> WHAT THIS TASK INVOLVES: With images excluded, write out each entry below exactly as given.

> Front-end code change data:

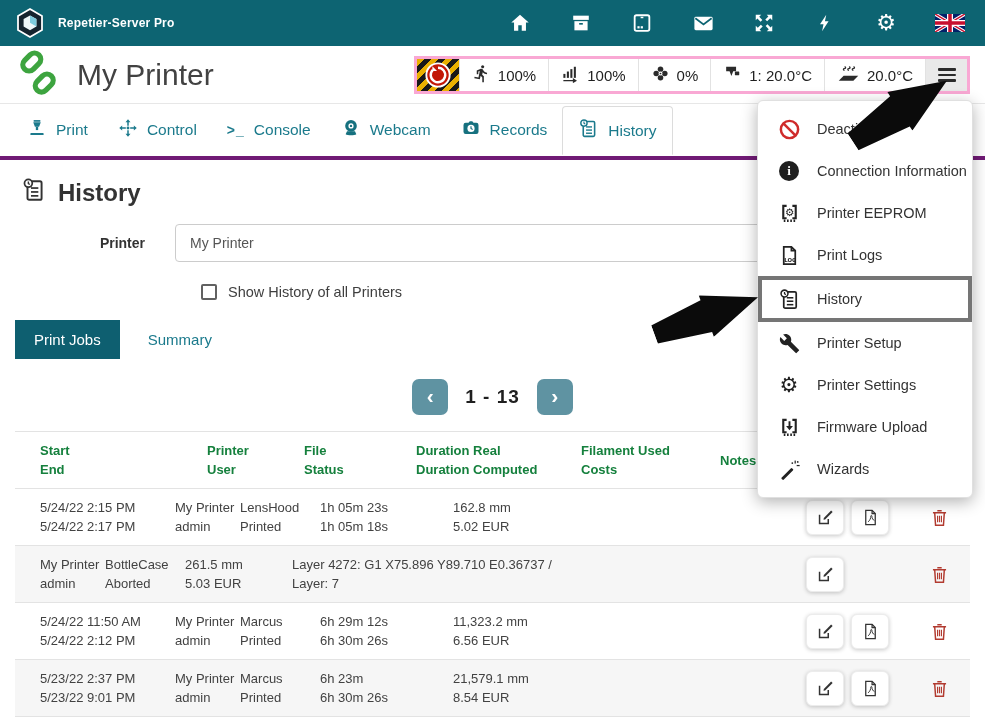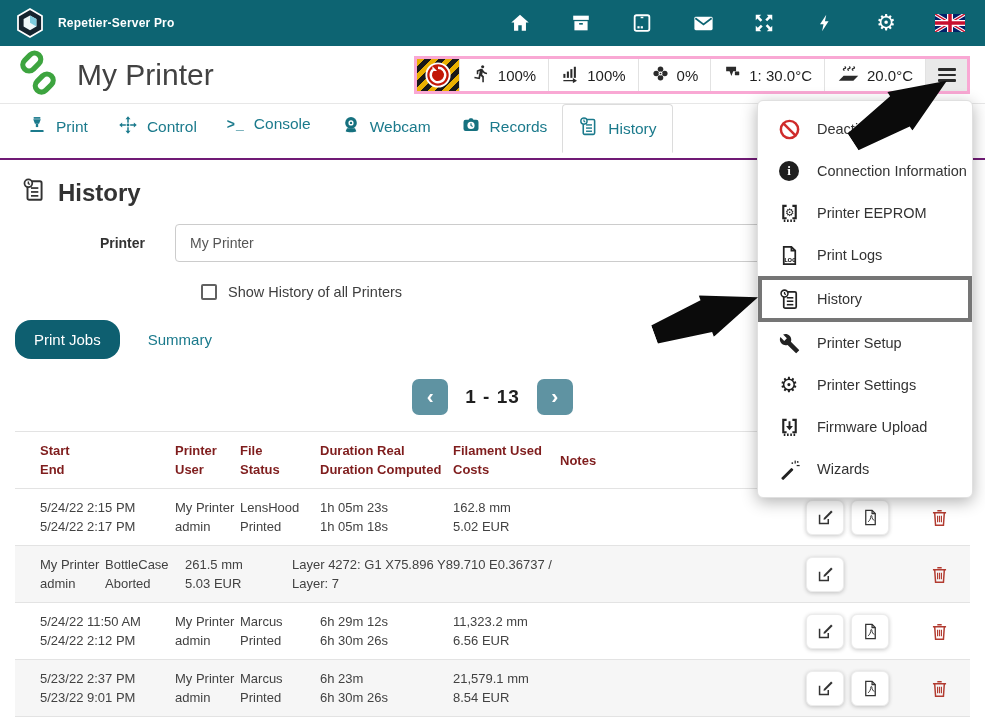--- a/index.html
+++ b/index.html
@@ -199,7 +199,7 @@
               <rect x="15" y="9.5" width="5.5" height="4.6" rx="0.6"></rect>
           </svg>
         </span>
-        <span>1: 30.0°C</span>
+        <span>1: 20.0°C</span>
       </div>
       <div class="chip">
         <span>

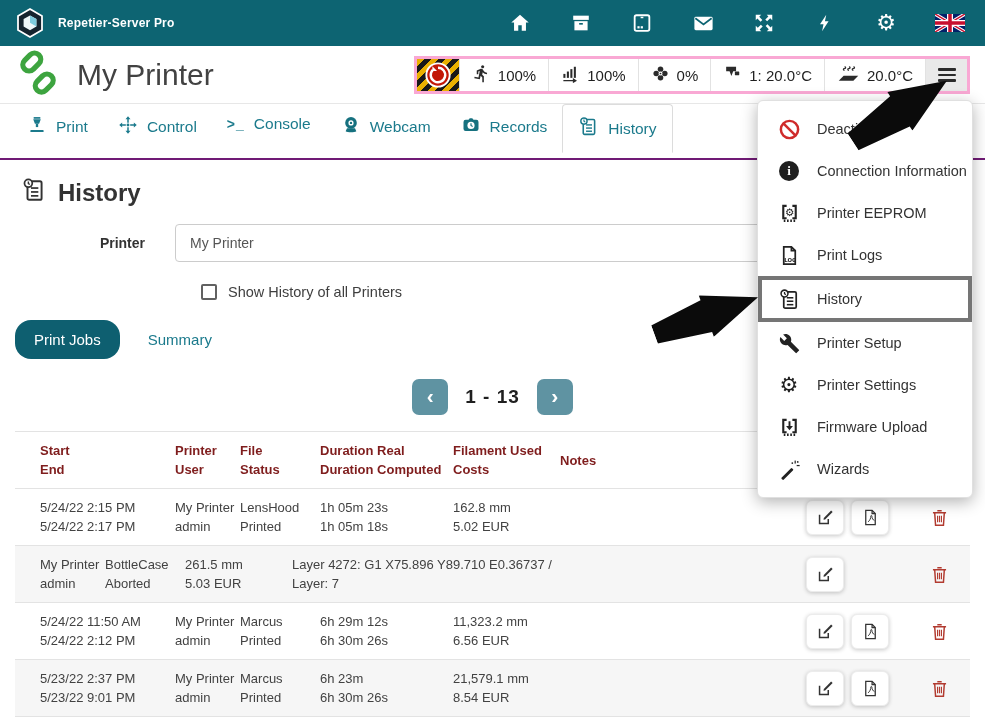--- a/index.html
+++ b/index.html
@@ -27,7 +27,7 @@
   .burger span { width:18px; height:2.6px; background:#2b2b2b; border-radius:1px; }
 
   
-  .tabs { height:56px; display:flex; align-items:flex-start; padding:0 12px; border-bottom:2px solid #701a75; }
+  .tabs { height:56px; display:flex; align-items:center; padding:0 12px; border-bottom:4px solid #701a75; }
   .tab { display:flex; align-items:center; gap:9px; color:#1b7a8c; font-size:15.5px; padding:11px 15px; cursor:pointer; }
   .tab.active { border:1px solid #dcdcdc; border-bottom:1px solid #fff; border-radius:4px 4px 0 0; margin-bottom:-1px; background:#fff; }
   .term-glyph { font-weight:700; font-size:14px; letter-spacing:1px; color:#1b7a8c; }

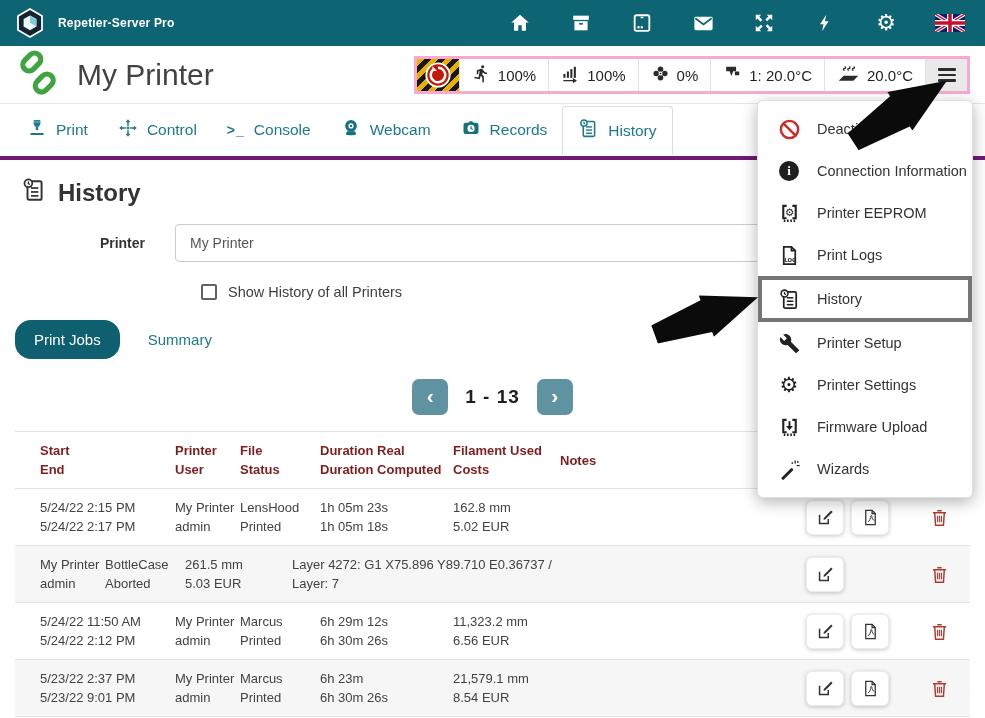--- a/index.html
+++ b/index.html
@@ -41,7 +41,7 @@
   .check-row { margin:22px 0 0 186px; display:flex; align-items:center; gap:11px; font-size:14.5px; color:#3f3f3f; }
   .checkbox { width:16px; height:16px; border:2px solid #616161; border-radius:2px; background:#fff; cursor:pointer; }
   .mode-row { margin-top:20px; display:flex; align-items:center; gap:28px; }
-  .btn-primary { background:#0e5f70; color:#fff; font-size:15px; padding:11px 19px; border-radius:16px; border:none; cursor:pointer; }
+  .btn-primary { background:#0e5f70; color:#fff; font-size:15px; padding:11px 19px; border-radius:0; border:none; cursor:pointer; }
   .btn-link { color:#1b7a8c; font-size:15px; background:none; border:none; cursor:pointer; }
   .pagination { display:flex; justify-content:center; align-items:center; gap:17px; margin:20px 0 16px; }
   .page-btn { width:36px; height:36px; border-radius:7px; background:#5f93a2; color:#fff; border:none;

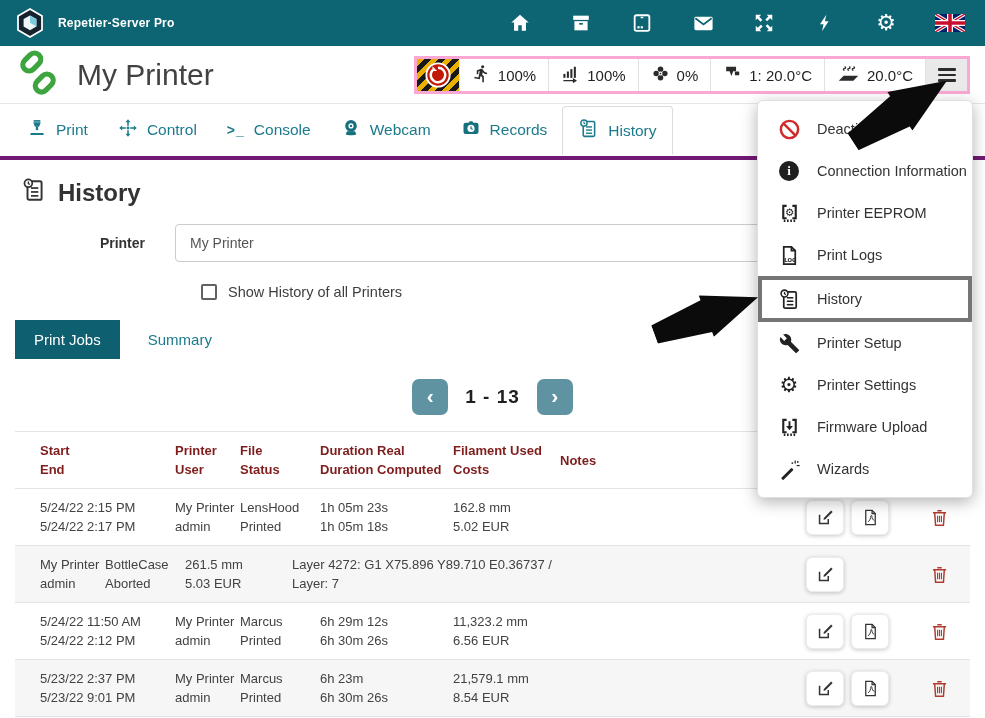--- a/index.html
+++ b/index.html
@@ -51,7 +51,7 @@
   
   .table { border-top:1px solid #e3e3e3; }
   .trow { display:flex; align-items:flex-start; border-bottom:1px solid #e3e3e3; padding:9px 12px 9px 25px; font-size:13px; color:#424242; line-height:19px; }
-  .trow.header { font-weight:700; color:#7f1d1d; font-size:13px; }
+  .trow.header { font-weight:700; color:#15803d; font-size:13px;gap:32px; }
   .trow.alt { background:#f6f6f6; }
   .c1{width:135px;} .c2{width:65px;} .c3{width:80px;} .c4{width:133px;} .c5{width:107px;}
   .c6{flex:1; padding-right:6px;} .c7{width:152px; display:flex; gap:7px; align-items:center; align-self:center;}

> EXERCISE OUTPUT:
--- a/index.html
+++ b/index.html
@@ -199,7 +199,7 @@
               <rect x="15" y="9.5" width="5.5" height="4.6" rx="0.6"></rect>
           </svg>
         </span>
-        <span>1: 30.0°C</span>
+        <span>1: 20.0°C</span>
       </div>
       <div class="chip">
         <span>

--- a/index.html
+++ b/index.html
@@ -27,7 +27,7 @@
   .burger span { width:18px; height:2.6px; background:#2b2b2b; border-radius:1px; }
 
   
-  .tabs { height:56px; display:flex; align-items:flex-start; padding:0 12px; border-bottom:2px solid #701a75; }
+  .tabs { height:56px; display:flex; align-items:center; padding:0 12px; border-bottom:4px solid #701a75; }
   .tab { display:flex; align-items:center; gap:9px; color:#1b7a8c; font-size:15.5px; padding:11px 15px; cursor:pointer; }
   .tab.active { border:1px solid #dcdcdc; border-bottom:1px solid #fff; border-radius:4px 4px 0 0; margin-bottom:-1px; background:#fff; }
   .term-glyph { font-weight:700; font-size:14px; letter-spacing:1px; color:#1b7a8c; }

--- a/index.html
+++ b/index.html
@@ -41,7 +41,7 @@
   .check-row { margin:22px 0 0 186px; display:flex; align-items:center; gap:11px; font-size:14.5px; color:#3f3f3f; }
   .checkbox { width:16px; height:16px; border:2px solid #616161; border-radius:2px; background:#fff; cursor:pointer; }
   .mode-row { margin-top:20px; display:flex; align-items:center; gap:28px; }
-  .btn-primary { background:#0e5f70; color:#fff; font-size:15px; padding:11px 19px; border-radius:16px; border:none; cursor:pointer; }
+  .btn-primary { background:#0e5f70; color:#fff; font-size:15px; padding:11px 19px; border-radius:0; border:none; cursor:pointer; }
   .btn-link { color:#1b7a8c; font-size:15px; background:none; border:none; cursor:pointer; }
   .pagination { display:flex; justify-content:center; align-items:center; gap:17px; margin:20px 0 16px; }
   .page-btn { width:36px; height:36px; border-radius:7px; background:#5f93a2; color:#fff; border:none;

--- a/index.html
+++ b/index.html
@@ -51,7 +51,7 @@
   
   .table { border-top:1px solid #e3e3e3; }
   .trow { display:flex; align-items:flex-start; border-bottom:1px solid #e3e3e3; padding:9px 12px 9px 25px; font-size:13px; color:#424242; line-height:19px; }
-  .trow.header { font-weight:700; color:#7f1d1d; font-size:13px; }
+  .trow.header { font-weight:700; color:#15803d; font-size:13px;gap:32px; }
   .trow.alt { background:#f6f6f6; }
   .c1{width:135px;} .c2{width:65px;} .c3{width:80px;} .c4{width:133px;} .c5{width:107px;}
   .c6{flex:1; padding-right:6px;} .c7{width:152px; display:flex; gap:7px; align-items:center; align-self:center;}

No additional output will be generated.